(DATA EXTRACTS)
....................
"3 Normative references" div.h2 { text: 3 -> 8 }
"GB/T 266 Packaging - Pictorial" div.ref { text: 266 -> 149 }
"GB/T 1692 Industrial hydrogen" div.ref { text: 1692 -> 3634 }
....................
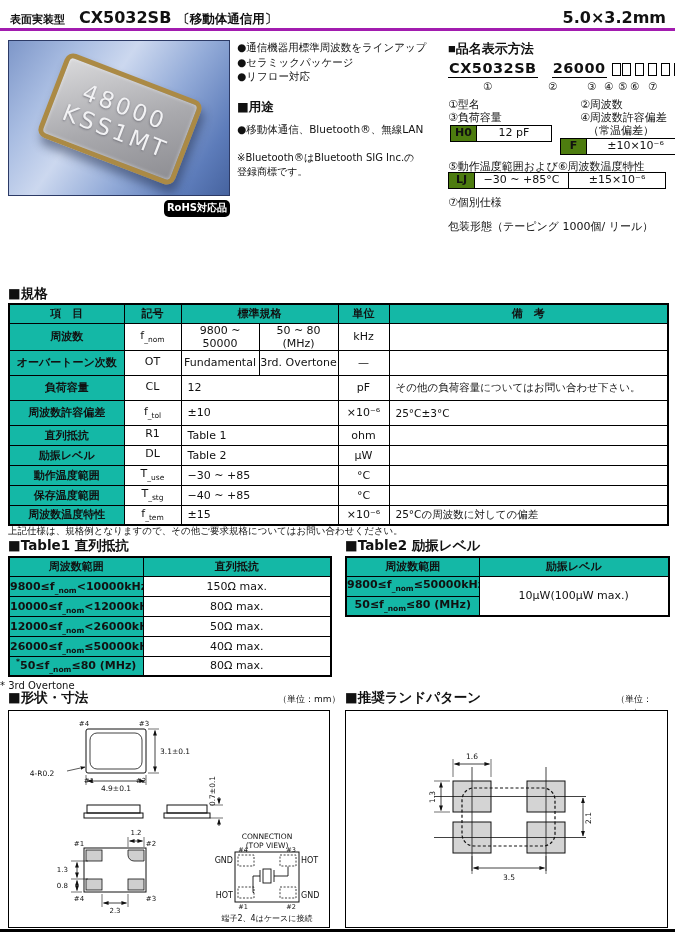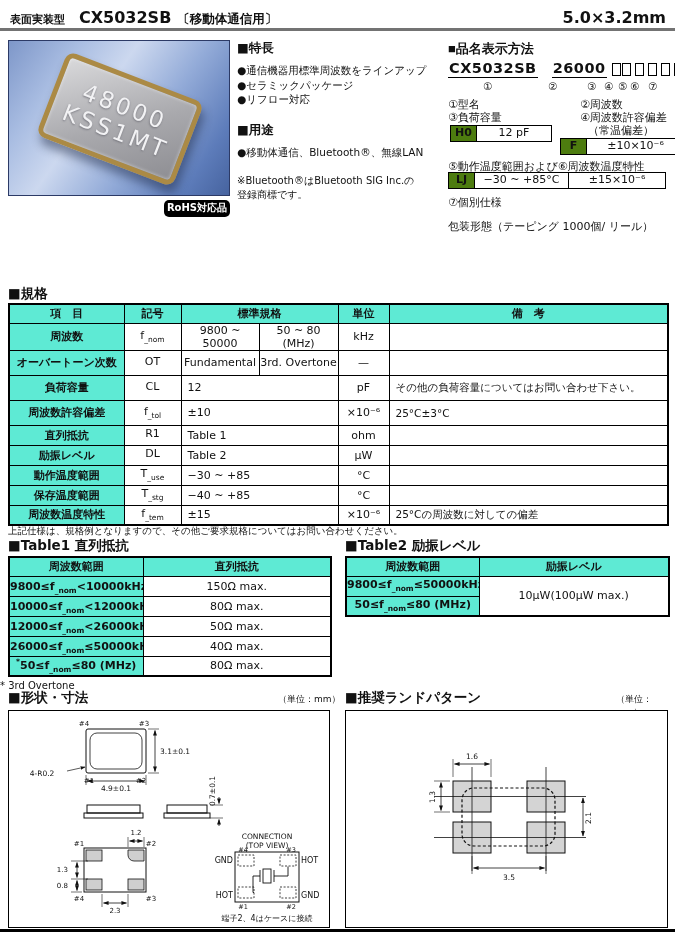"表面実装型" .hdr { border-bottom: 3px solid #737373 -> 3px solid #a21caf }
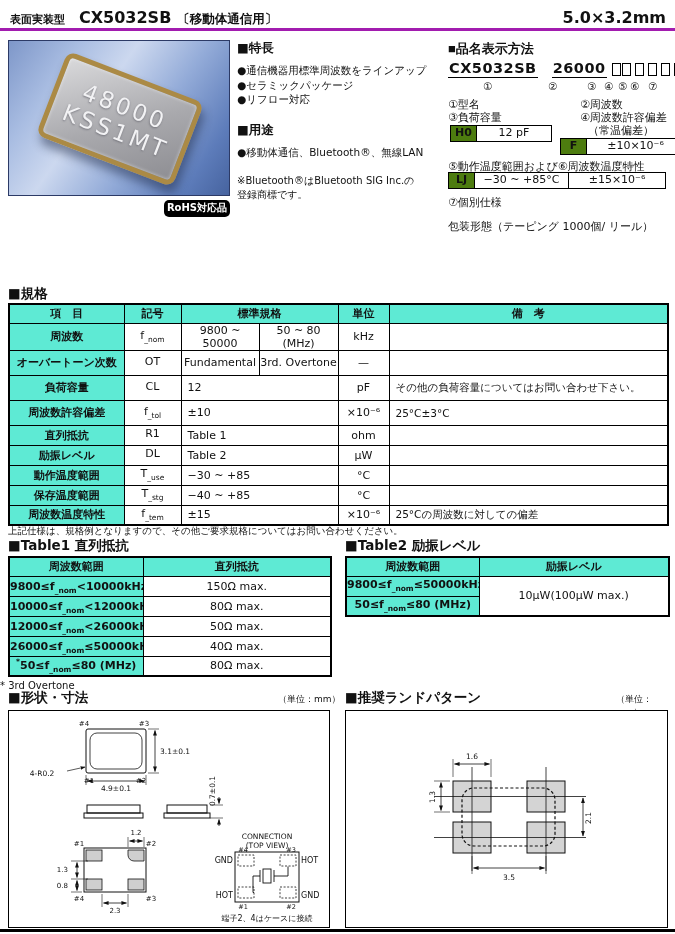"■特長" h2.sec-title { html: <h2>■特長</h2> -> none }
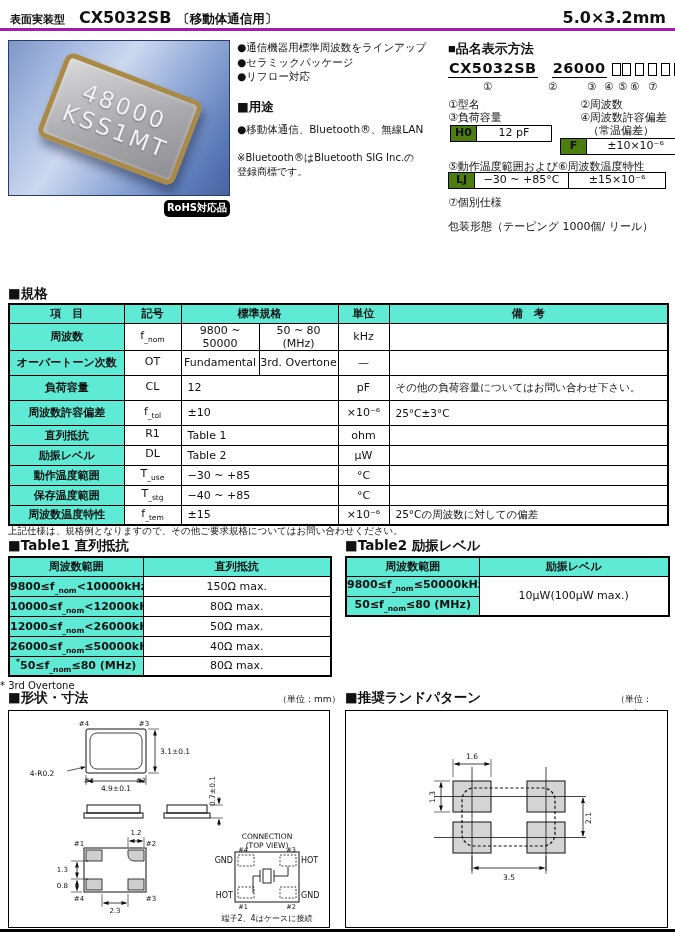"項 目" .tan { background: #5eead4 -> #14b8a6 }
....................
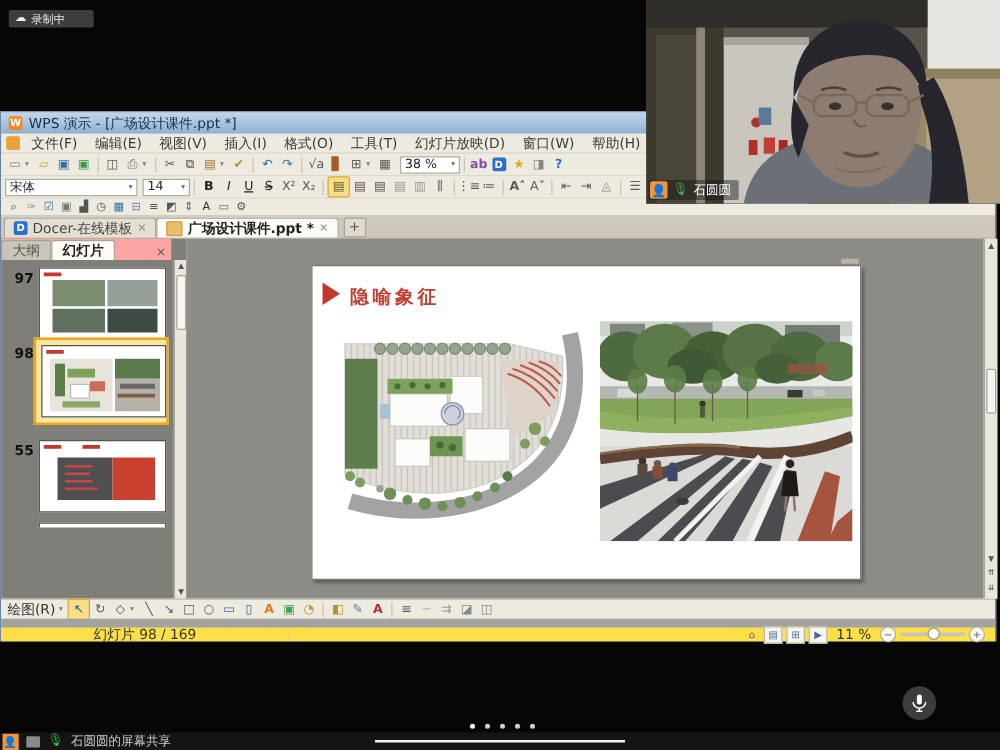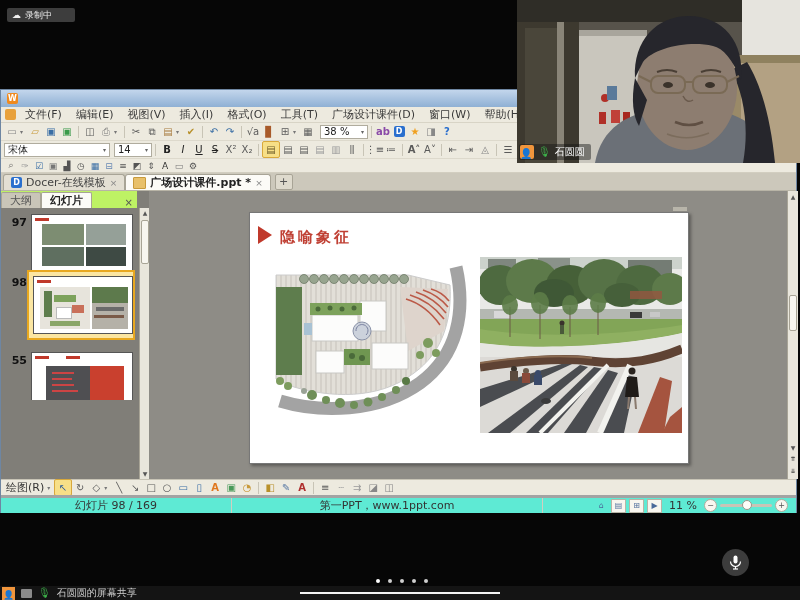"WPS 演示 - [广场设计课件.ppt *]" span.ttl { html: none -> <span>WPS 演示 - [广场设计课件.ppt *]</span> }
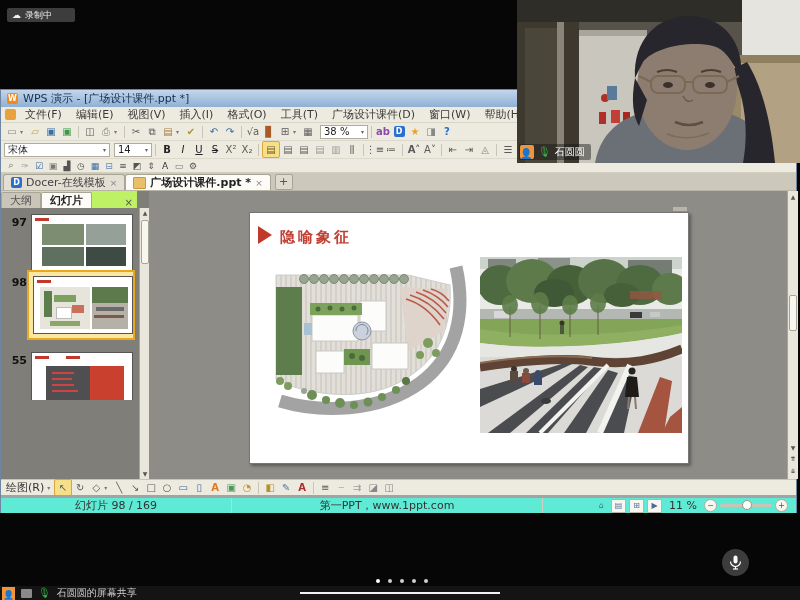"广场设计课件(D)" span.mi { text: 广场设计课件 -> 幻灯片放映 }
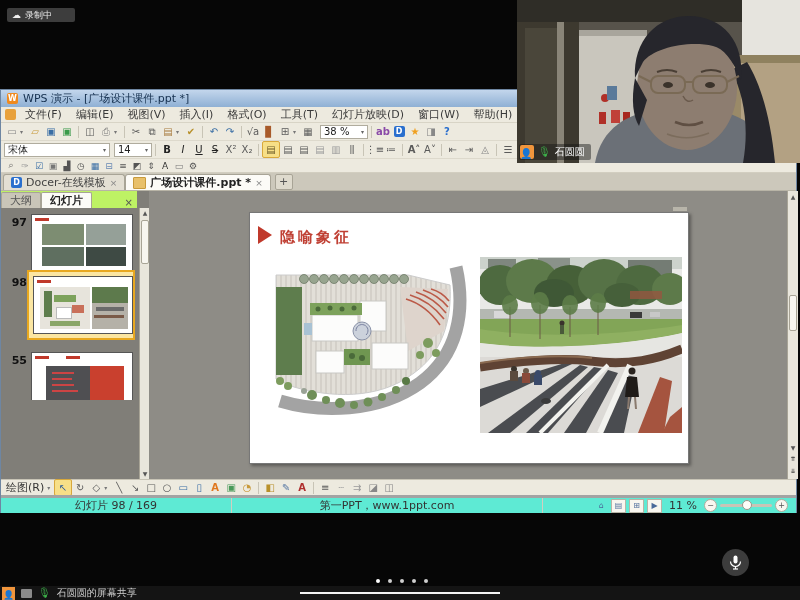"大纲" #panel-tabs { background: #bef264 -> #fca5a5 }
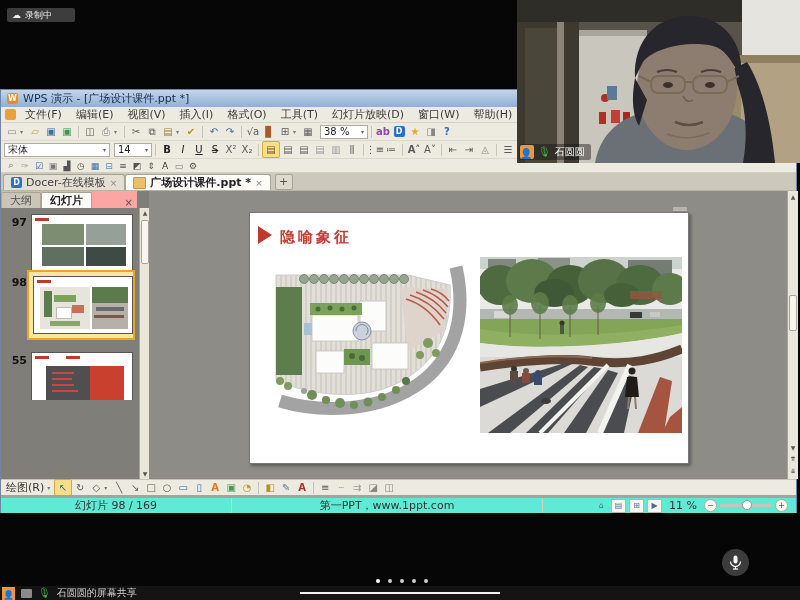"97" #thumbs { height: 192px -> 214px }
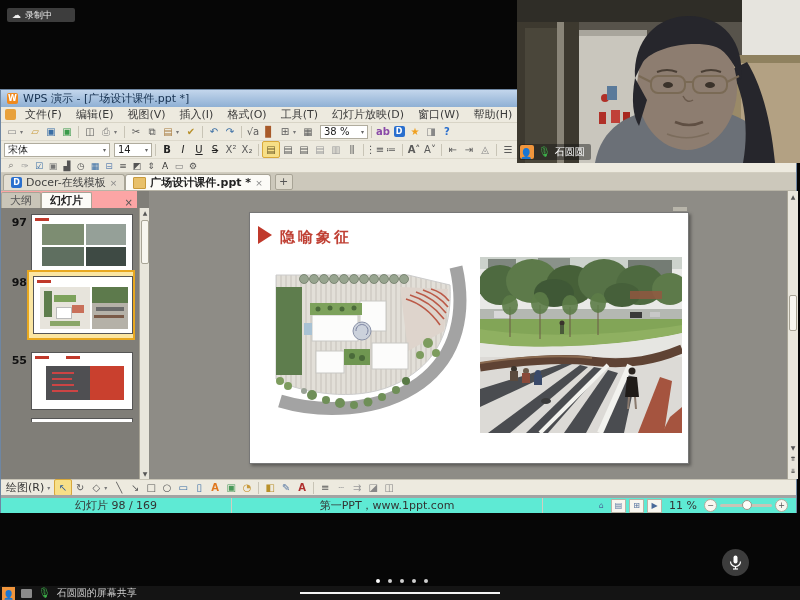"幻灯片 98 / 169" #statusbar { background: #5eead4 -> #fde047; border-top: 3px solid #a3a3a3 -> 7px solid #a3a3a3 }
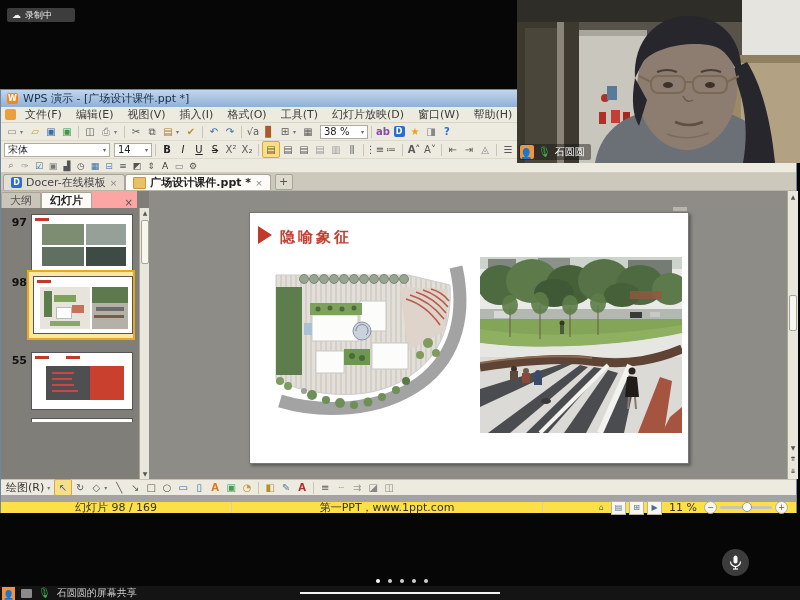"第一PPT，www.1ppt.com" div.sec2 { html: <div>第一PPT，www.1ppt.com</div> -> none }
....................
(AIM OF THE EXERCISE)
Within the listing above, the stretch from the line with "border-bottom: 3px solid" down to the line with "#5eead4 -> #14b8a6" is to be given again exactly, end lines included and pictures excluded.

(EXPECTED ANSWER)
"表面実装型" .hdr { border-bottom: 3px solid #737373 -> 3px solid #a21caf }
"■特長" h2.sec-title { html: <h2>■特長</h2> -> none }
"項 目" .tan { background: #5eead4 -> #14b8a6 }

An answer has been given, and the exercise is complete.